Tavşan Tık Tık hemen atılmış: "Ben hızlı koşarım, gidip gölü çevreleyip ne olduğunu kontrol edebilirim!"
Aslan Arda kükreyerek konuşmuş: "Hepimiz bir ekip olarak çalışmalıyız. Tık Tık, sen gölün çevresini kontrol et. Fil Fiko, sen güçlü hortumunla gölün dibine bir bak. Belki orada bir çatlak vardır. Zeyno, uzun boyunla uzaklara bak ve göle zarar verebilecek bir şey var mı, görmeye çalış. Diğer arkadaşlarımız ise çevredeki bitkileri ve toprakları inceleyebilir."
Herkes görevini almış ve hemen işe koyulmuş. Tavşan Tık Tık, minik patileriyle gölün etrafında hızlıca koşmuş, ama gölün çevresinde hiçbir zarar görmemiş. Fil Fiko, hortumunu suya daldırarak gölün dibini kontrol etmiş, ama orada da bir çatlak ya da delik bulamamış. Zürafa Zeyno, uzun boynunu uzatıp uzaklara bakmış, ama göle zarar verebilecek bir şey görememiş. Diğer hayvanlar da toprakları ve bitkileri incelemiş, ancak nedenini bulamamışlar.
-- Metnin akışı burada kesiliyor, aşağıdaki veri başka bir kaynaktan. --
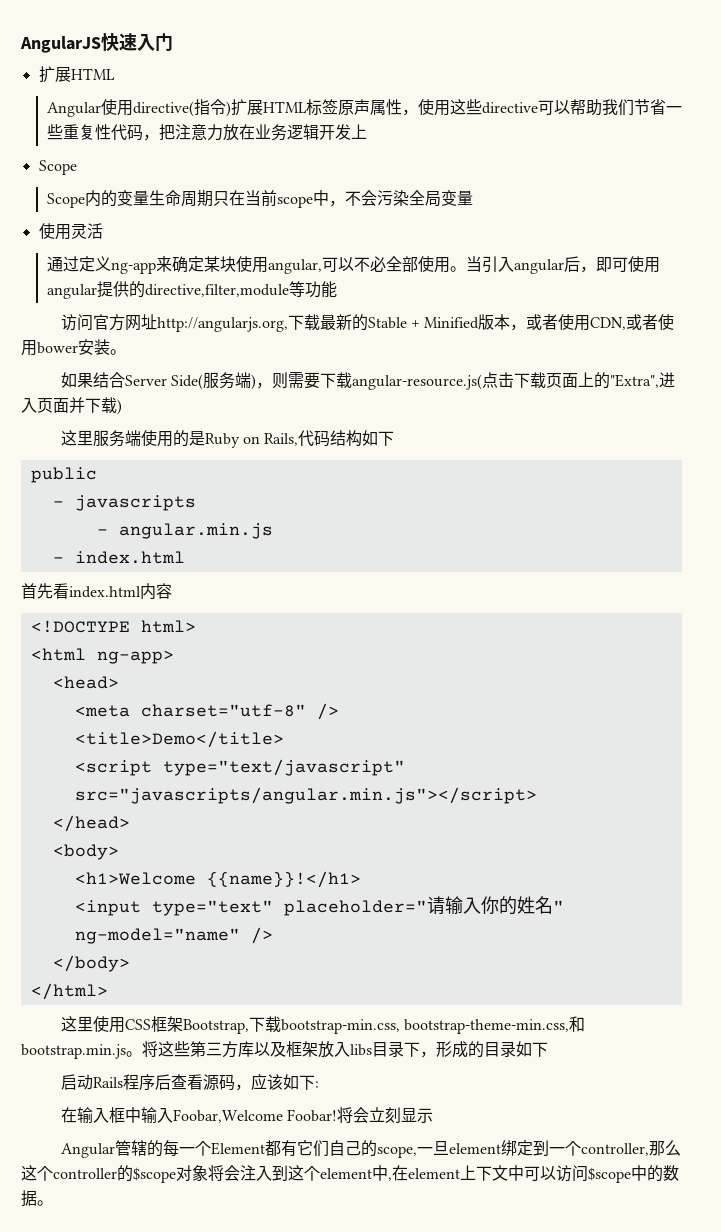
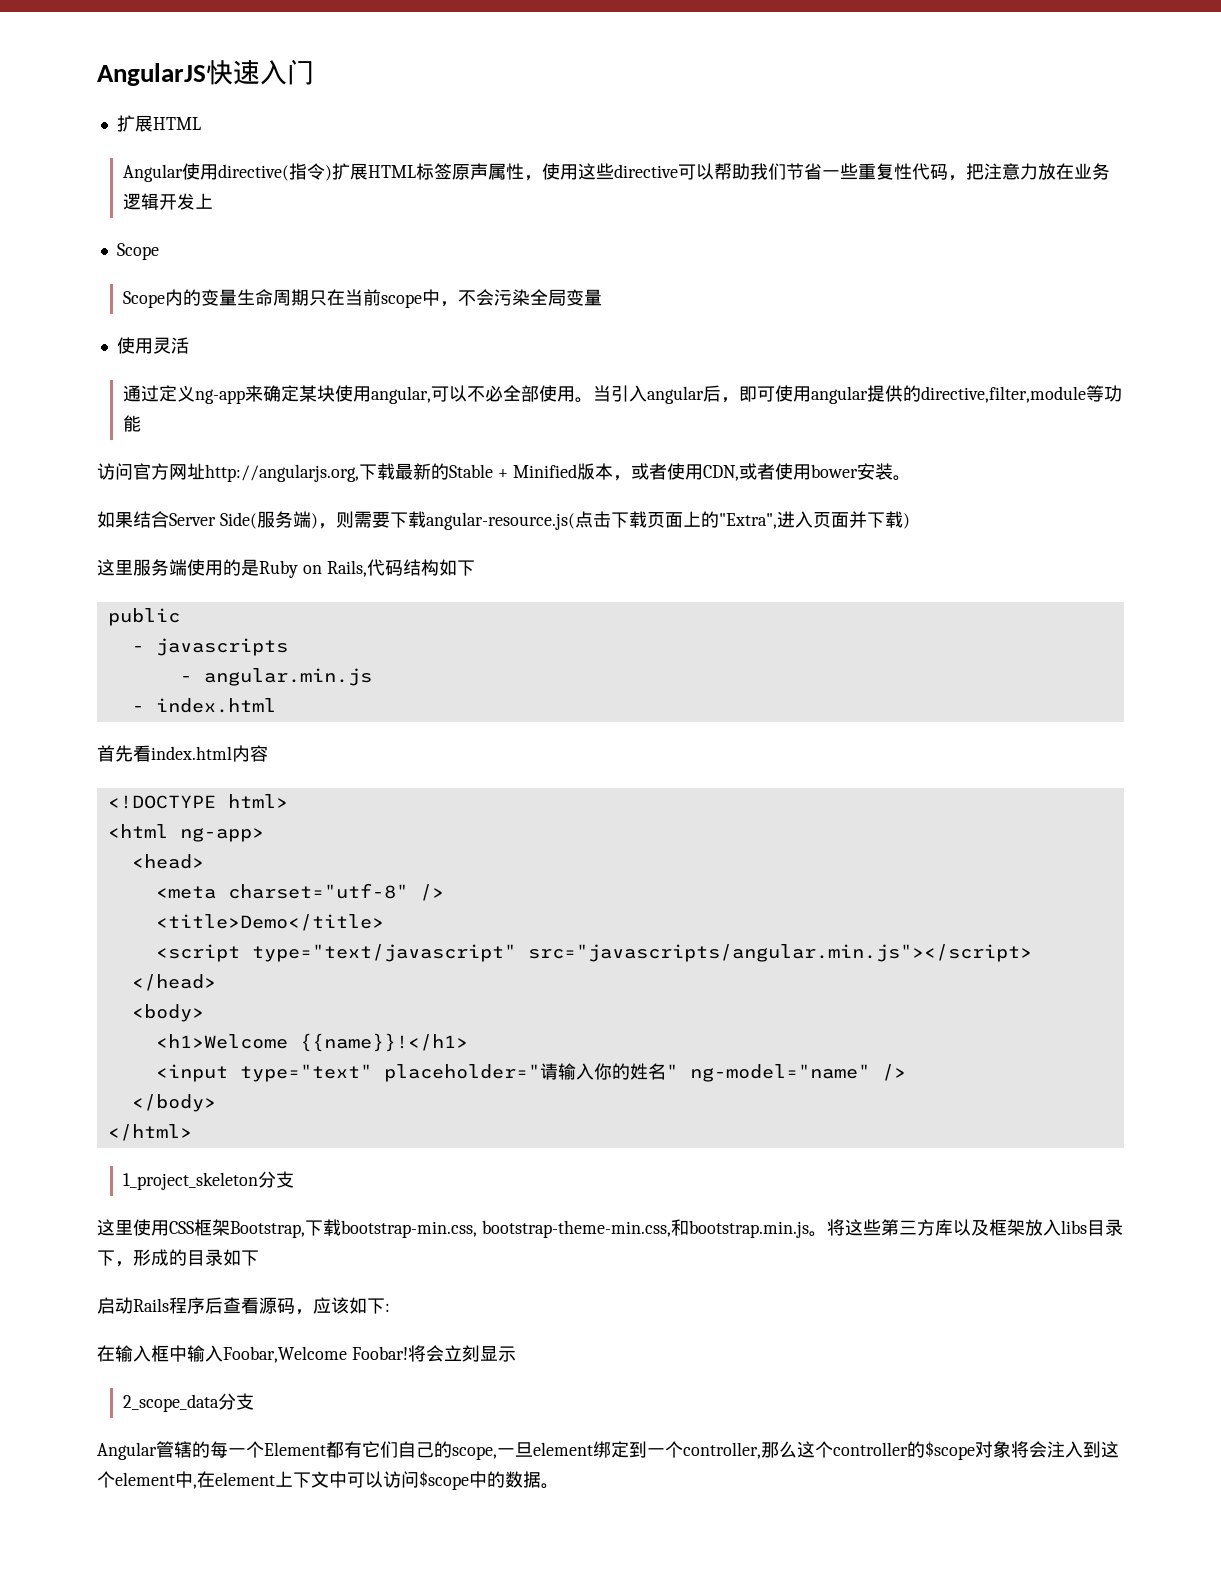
(108, 991) none -> [122,1171,294,1190] // 1_project_skeleton分支
(433, 1115) none -> [122,1393,254,1412] // 2_scope_data分支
Tam herkes umutsuzluğa kapılacakken, minik bir arı olan Bibi, heyecanla kanatlarını çırparak ortaya çıkmış. "Arkadaşlar, ben bir şey fark ettim! Gölün kenarındaki bazı çiçekler eskisine göre daha solgun görünüyor. Bu, toprağın suyu yeterince emmediği anlamına gelebilir. Belki de suyun yolu tıkandı!"
Bibi'nin bu fikri üzerine, hayvanlar gölün yakınlarındaki küçük bir dereyi kontrol etmeye karar vermiş. Çünkü Parlak Göl'ün suyunu bu dere besliyormuş. Fil Fiko, Zeyno ve Tık Tık birlikte dere boyunca yürümüşler ve sonunda bir tıkanıklıkla karşılaşmışlar. Dereye büyük dallar, yapraklar ve taşlar dolmuş ve bu da suyun göle ulaşmasını engelliyormuş!
Fil Fiko, güçlü hortumuyla dalları ve yaprakları temizlemiş. Zürafa Zeyno, uzun boynuyla taşları kenara itmiş. Tavşan Tık Tık, minik patileriyle kalan küçük parçaları temizlemiş. Çok geçmeden dere yeniden akmaya başlamış ve suyun göle doğru ilerlediğini görmüşler. Hayvanlar büyük bir coşkuyla birbirlerine sarılmışlar!
Ama iş burada bitmemiş. Hayvanlar, bir daha böyle bir sorun yaşanmaması için ne yapabileceklerini düşünmüşler. Kaplumbağa Kamil, yavaş ama bilge bir şekilde konuşmuş: "Bu dereyi düzenli olarak kontrol etmeliyiz. Ayrıca, ormanda yaşayan herkesin doğaya zarar vermemesi için birbirimize hatırlatmalıyız."
Herkes Kamil'in bu fikrini çok beğenmiş. O günden sonra, her hafta bir grup hayvan dereyi kontrol etmek için görev almış. Ayrıca, ormanda yaşayan herkes, ağaçlara zarar vermemeye, çöplerini etrafa atmamaya ve doğayı korumaya söz vermiş.
Günler geçtikçe, Parlak Göl yeniden eski haline dönmüş. Su seviyesi yükselmiş, çevresindeki bitkiler yeniden canlanmış ve hayvanlar mutlu bir şekilde orada vakit geçirmeye başlamışlar. O günden sonra, Neşeli Orman'daki hayvanlar doğanın ne kadar önemli olduğunu daha iyi anlamışlar ve onun bir parçası oldukları için kendilerini şanslı hissetmişler.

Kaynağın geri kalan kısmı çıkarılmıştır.